On 1 November 2019, the House of Commons released a briefing paper titled “Airline Insolvency Review.” The paper provides an outline and review of the various types of protection available for passengers against financial loss in the event of airline insolvency. These include the Air Travel Organiser’s Licence (ATOL) scheme, individual travel insurance policies, and credit and debit card payment insurance.
In addition, the paper provides recommendations as to how the UK may better deal with airline insolvencies in the future, with particular attention paid to the costly process of repatriation. Under the current law, the Civil Aviation Authority is required to source its own aircraft to replace cancelled flights, as the planes belonging to the insolvent airline will be grounded and paperwork examined to determine which parts belong to whom.
The House of Commons has proposed the introduction of a ‘Special Administration Regime’ (SAR). Rather than adhere to the standard administration process created under the Insolvency Act 1986, an SAR instead creates a bespoke administration regime for that sector, providing a set of specific tools that can be used to manage an airline’s insolvency. For example, following the collapse of Lehman Brothers in 2008, an SAR for investment banking was developed to facilitate the return of assets belonging to the failed firms’ clients. The primary purpose of an SAR for airlines would be the repatriation of stranded passengers and would permit the airline’s own aircraft to be used for a “limited” time for this purpose. The proposed SAR would also provide a Secretary of State-appointed administrator with the powers to use all available funds for the purposes of repatriation, including insurance cover, staff pay and amounts due to essential product suppliers. These actions would take precedence over duties to creditors.
In the review, the House of Commons acknowledged comments that any repatriation efforts are at risk of delay from frustrated creditors outside of English courts’ jurisdiction, who might seek to repossess their aircraft.
The paper ends by recognising the complexity of the issues raised and made no suggestion for a timescale during which reform should be implemented.
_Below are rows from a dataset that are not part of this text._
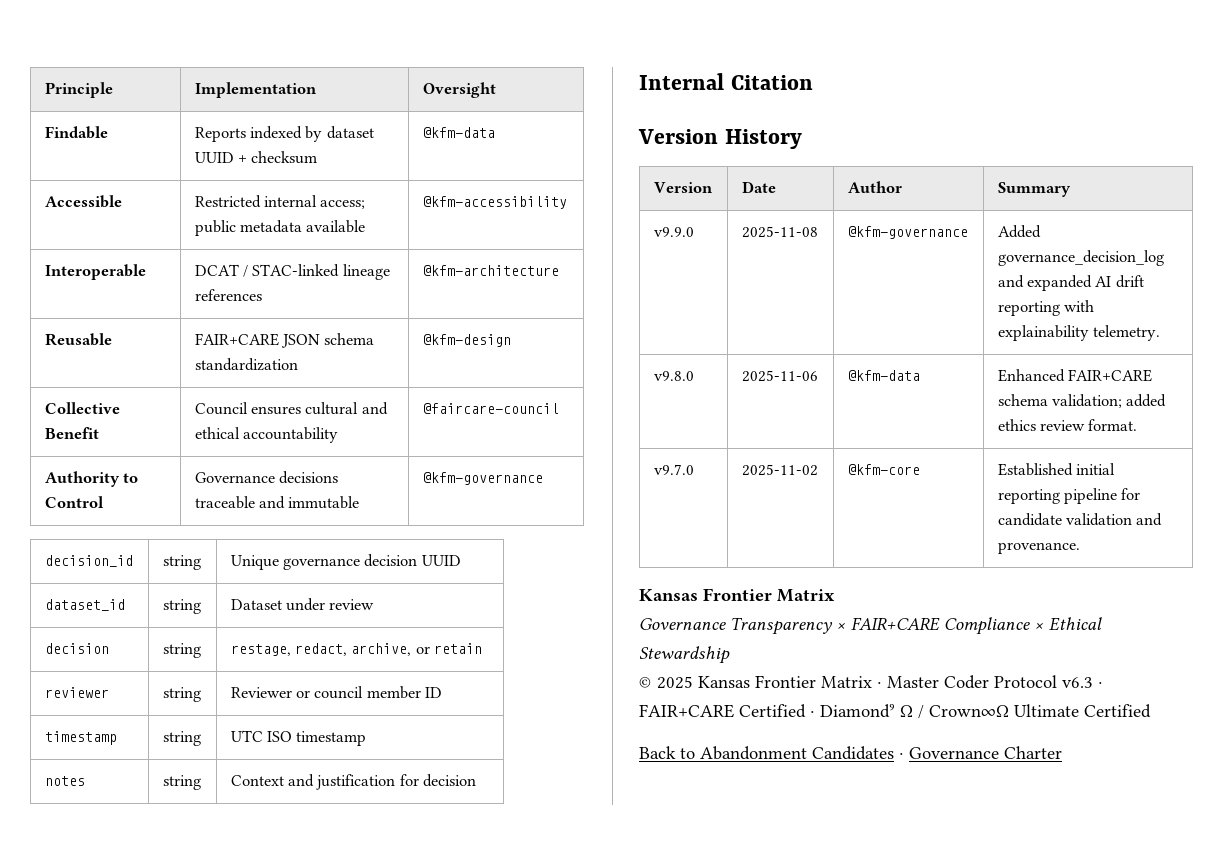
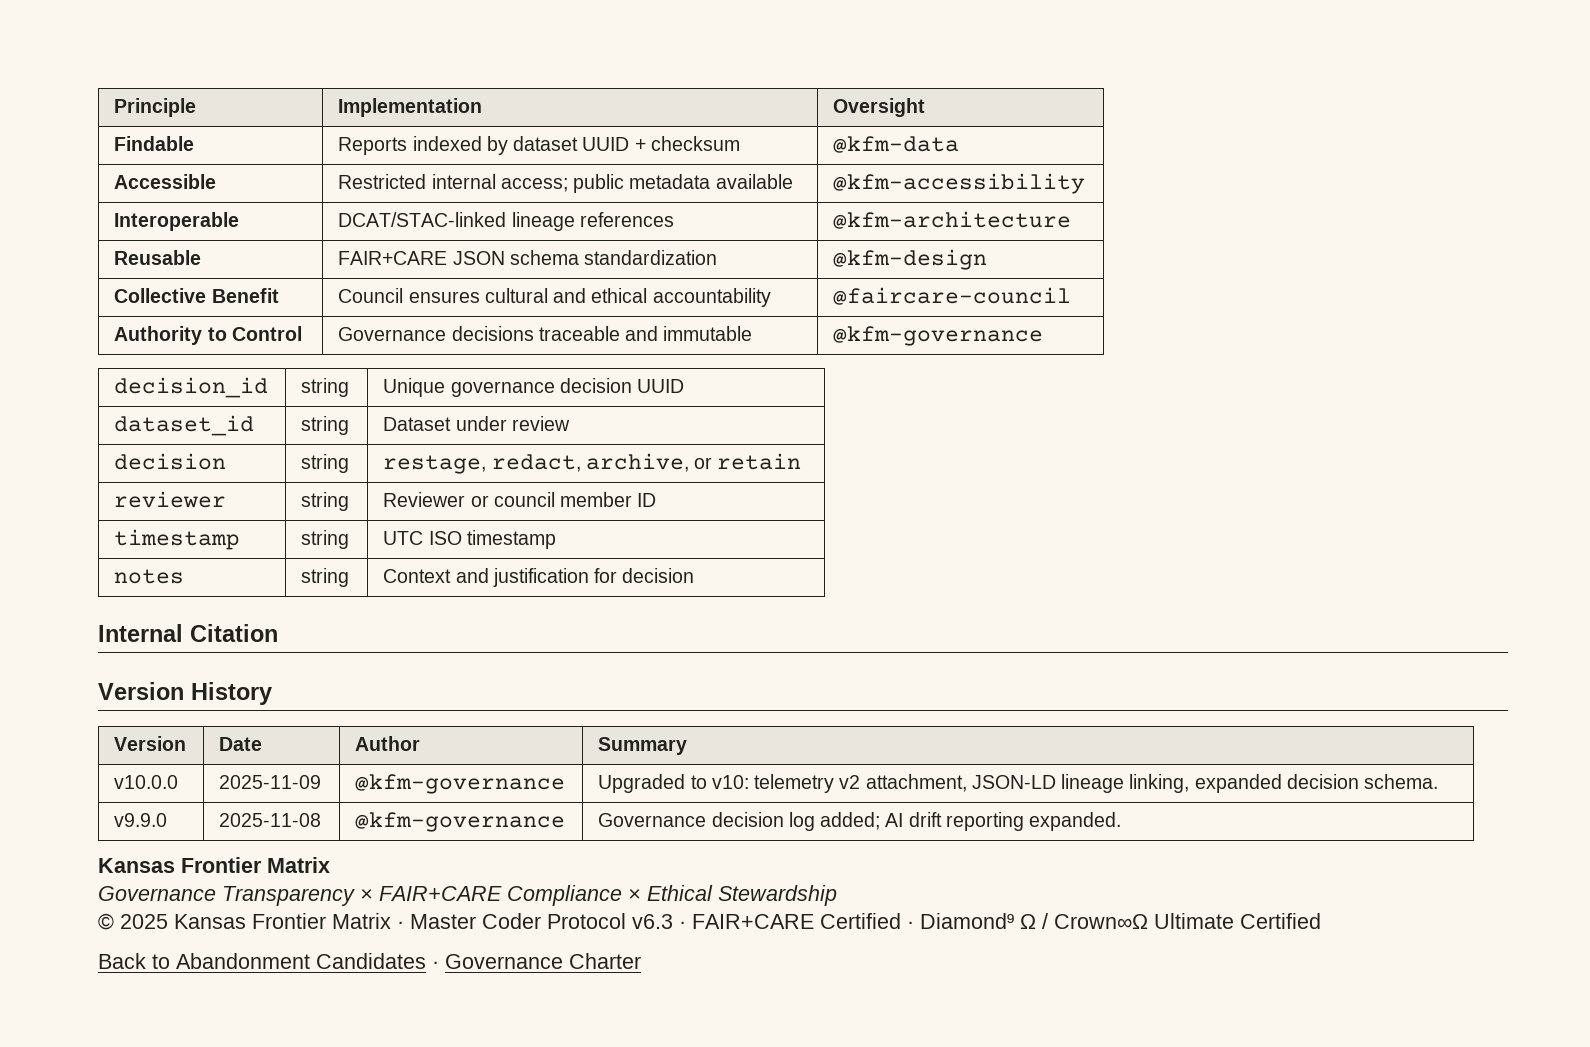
- Interoperable | DCAT / STAC-linked lineage references | @kfm-architecture
+ Interoperable | DCAT/STAC-linked lineage references | @kfm-architecture
- v9.9.0 | 2025-11-08 | @kfm-governance | Added governance_decision_log and expanded AI drift reporting with explainability telemetry.
- v9.8.0 | 2025-11-06 | @kfm-data | Enhanced FAIR+CARE schema validation; added ethics review format.
- v9.7.0 | 2025-11-02 | @kfm-core | Established initial reporting pipeline for candidate validation and provenance.
+ v10.0.0 | 2025-11-09 | @kfm-governance | Upgraded to v10: telemetry v2 attachment, JSON-LD lineage linking, expanded decision schema.
+ v9.9.0 | 2025-11-08 | @kfm-governance | Governance decision log added; AI drift reporting expanded.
It acknowledges that the introduction of a new SAR would require new legislation, which can be a lengthy procedure. The Government is yet to provide any formal response or recommendations. In addition, the opinion of UK insolvency practitioners, who may be adversely opposed to the introduction of an SAR, shouldn’t be overlooked.
Issues such as airline insolvency take up a relatively small section of the public and press attention span, despite huge numbers of people, both customers and staff, having been affected by the collapse of Thomas Cook. As time passes, and other legal-political issues such as Brexit take precedence, it will be interesting to see whether any further action is taken before the next unfortunate downfall of a UK airline company.